According to the Georgia Department of Transportation, it’s considered a misdemeanor to place a sign along a right-of-way of a public road. The right-of-way is generally where highways, railroads or power lines are built and maintained.

Dawson County manager Kevin Tanner said the larger campaign signs seen around the county had to be permitted by the planning department.

Signs on public rights-of-way may be picked up by the marshal’s office or DOT officials, though Tanner said he didn’t believe they had time to do it “on a daily basis.”

Cox, the mayor, said he believed the DOT was too short-handed to pick up all the road signs this campaign season. A DOT spokesperson couldn’t be reached for comment Tuesday.

The mayor said the city council discussed the proliferation of campaign signs during its Monday meeting.
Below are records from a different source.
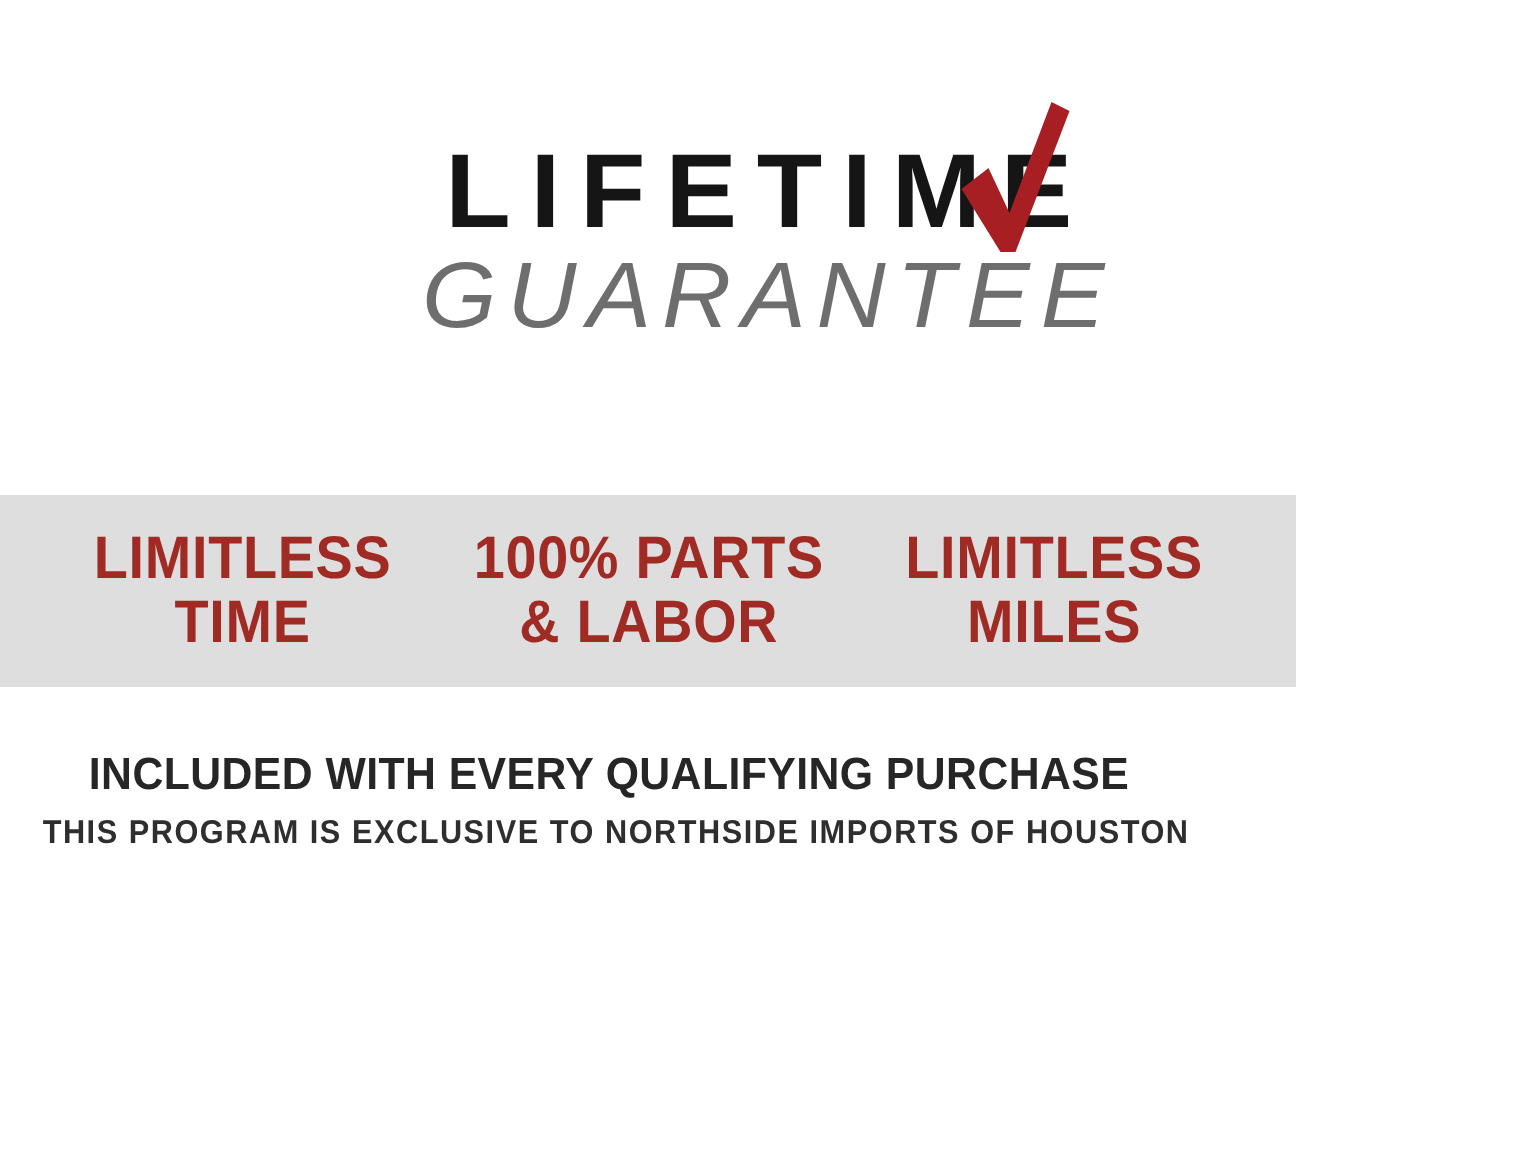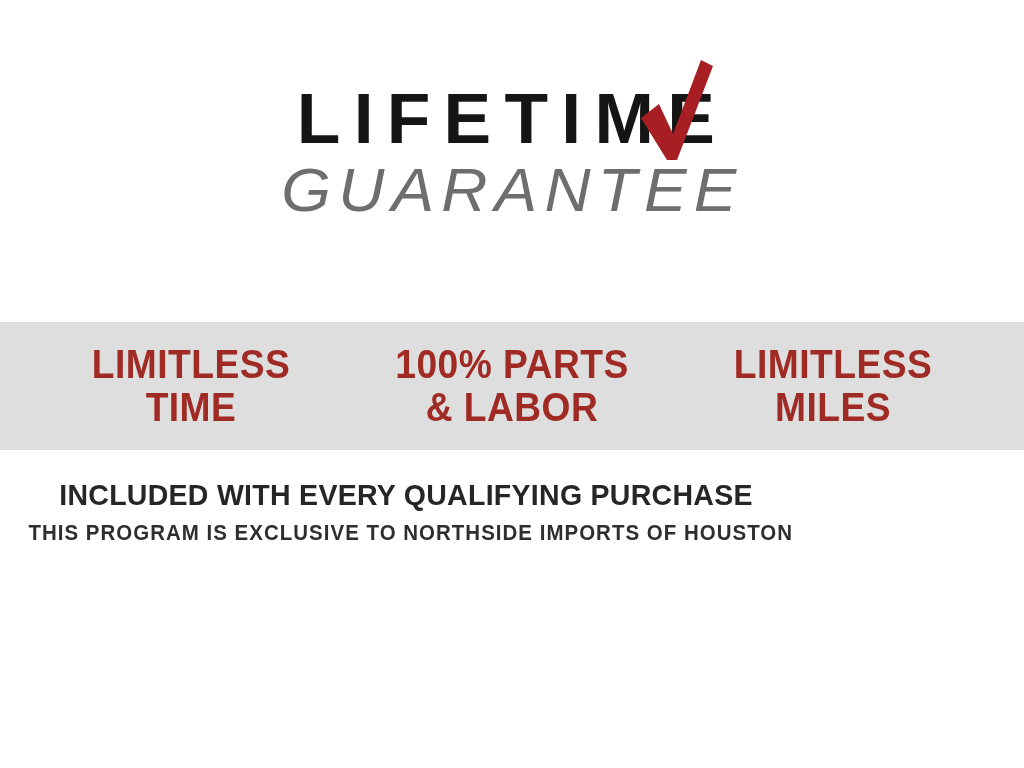"LIFETIME" #ad { margin-top: none -> 8px }
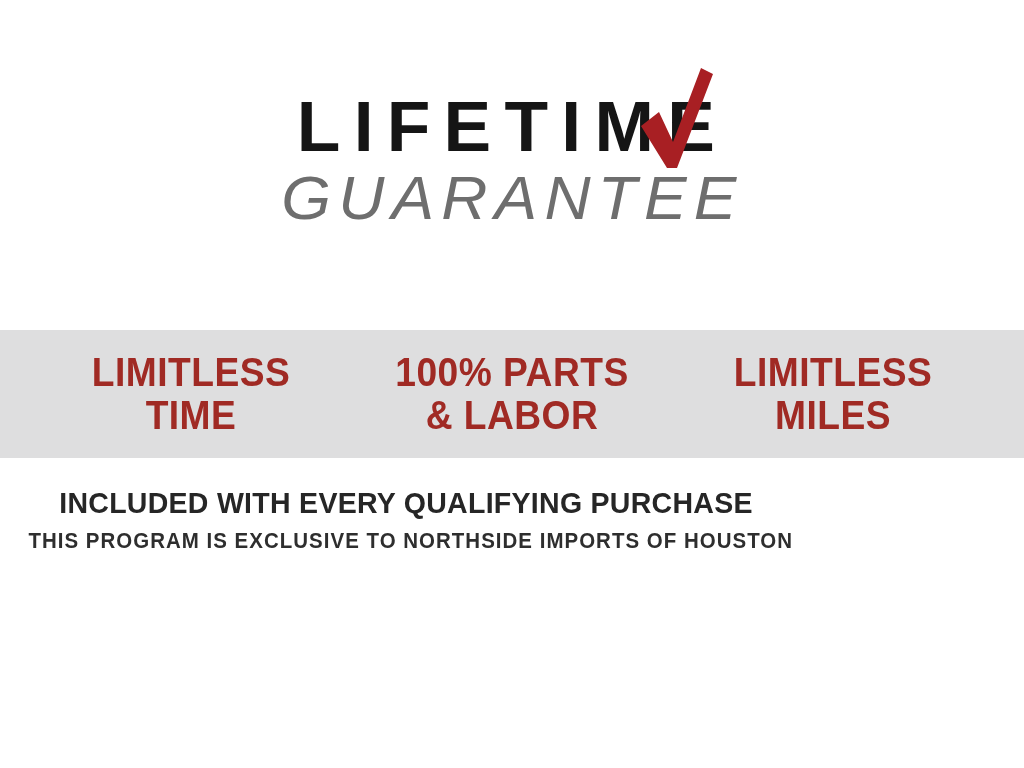"LIMITLESS" .benefits-band { width: 1024px -> 864px }
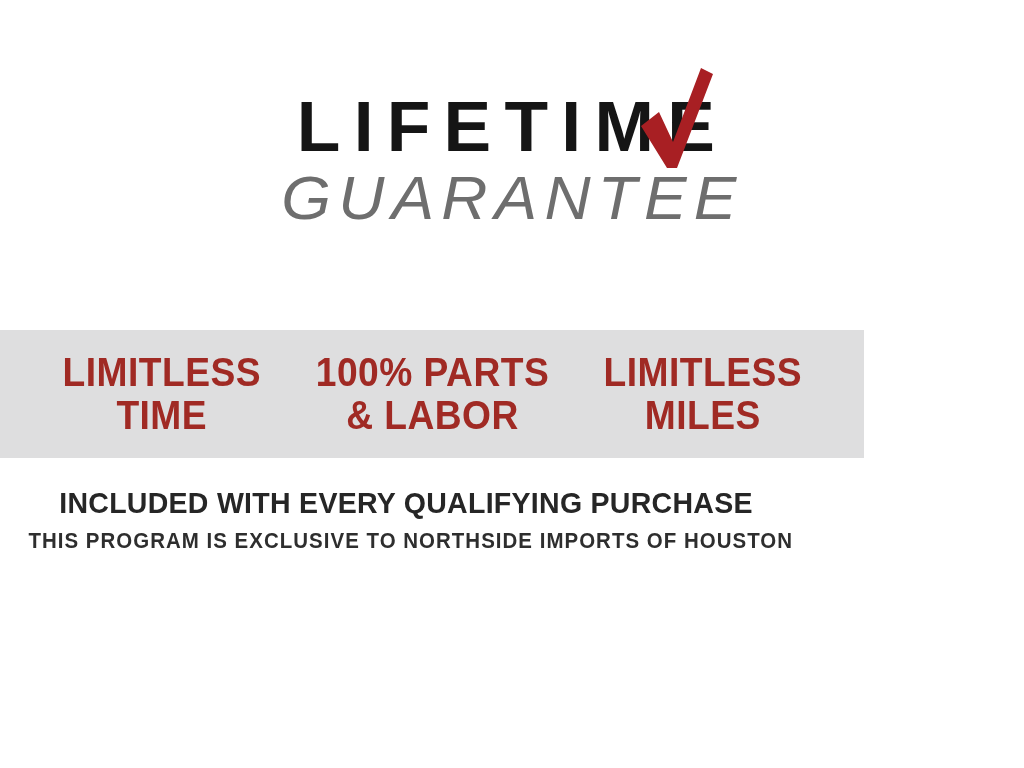"INCLUDED WITH EVERY QUALIFYING PURCHASE" .headline-block { top: 478px -> 492px }
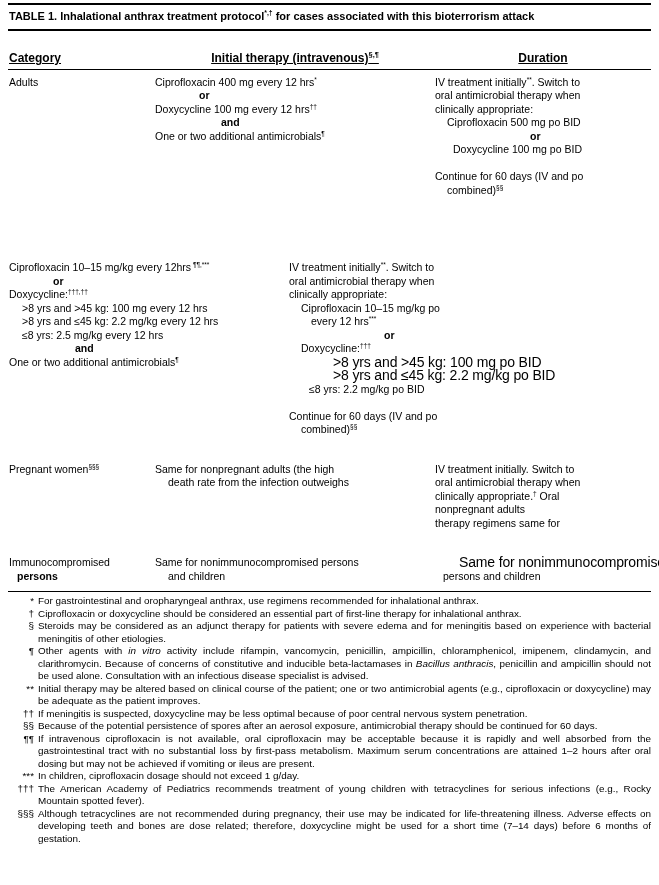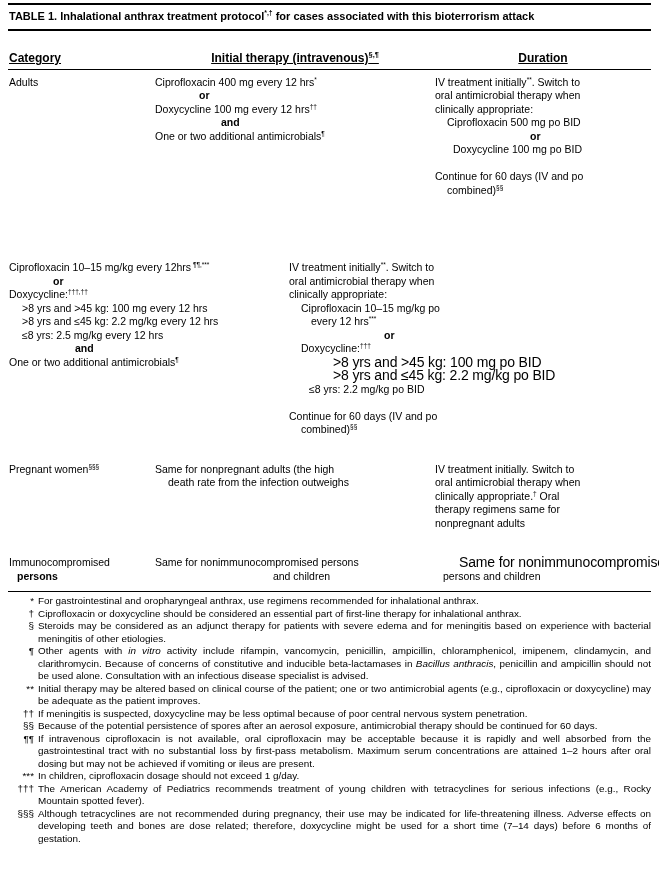"therapy regimens same for" div.line { order: before "nonpregnant adults" -> after "nonpregnant adults" }
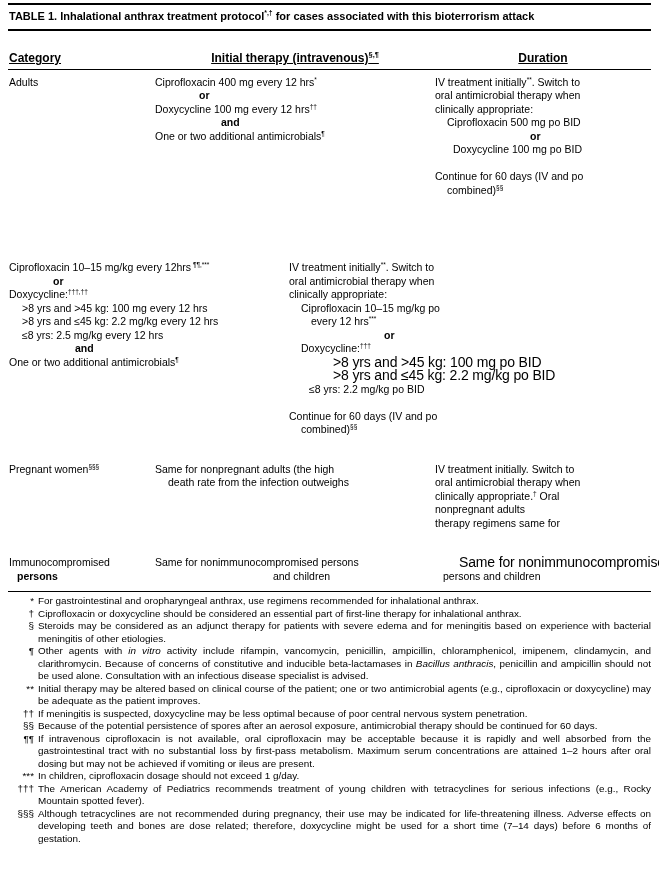"and children" div.line { text-align: center -> none }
“We decided to let is slide this time,” he said. “We’re working on a new sign ordinance and will try to get it in place by the November election.”

The ordinance would limit the number of signs that could be in a single area, and more attention would be paid to right-of-way violations, Cox said.

“We’re going to try to control it somehow or another,” Cox said. “It just got out of hand.”

Not everyone is bothered by the signs.

“As long as they clean them up when it’s over, it doesn’t bother me,” said Dawsonville’s Nicole Odom. “How else are you going to know who’s running?”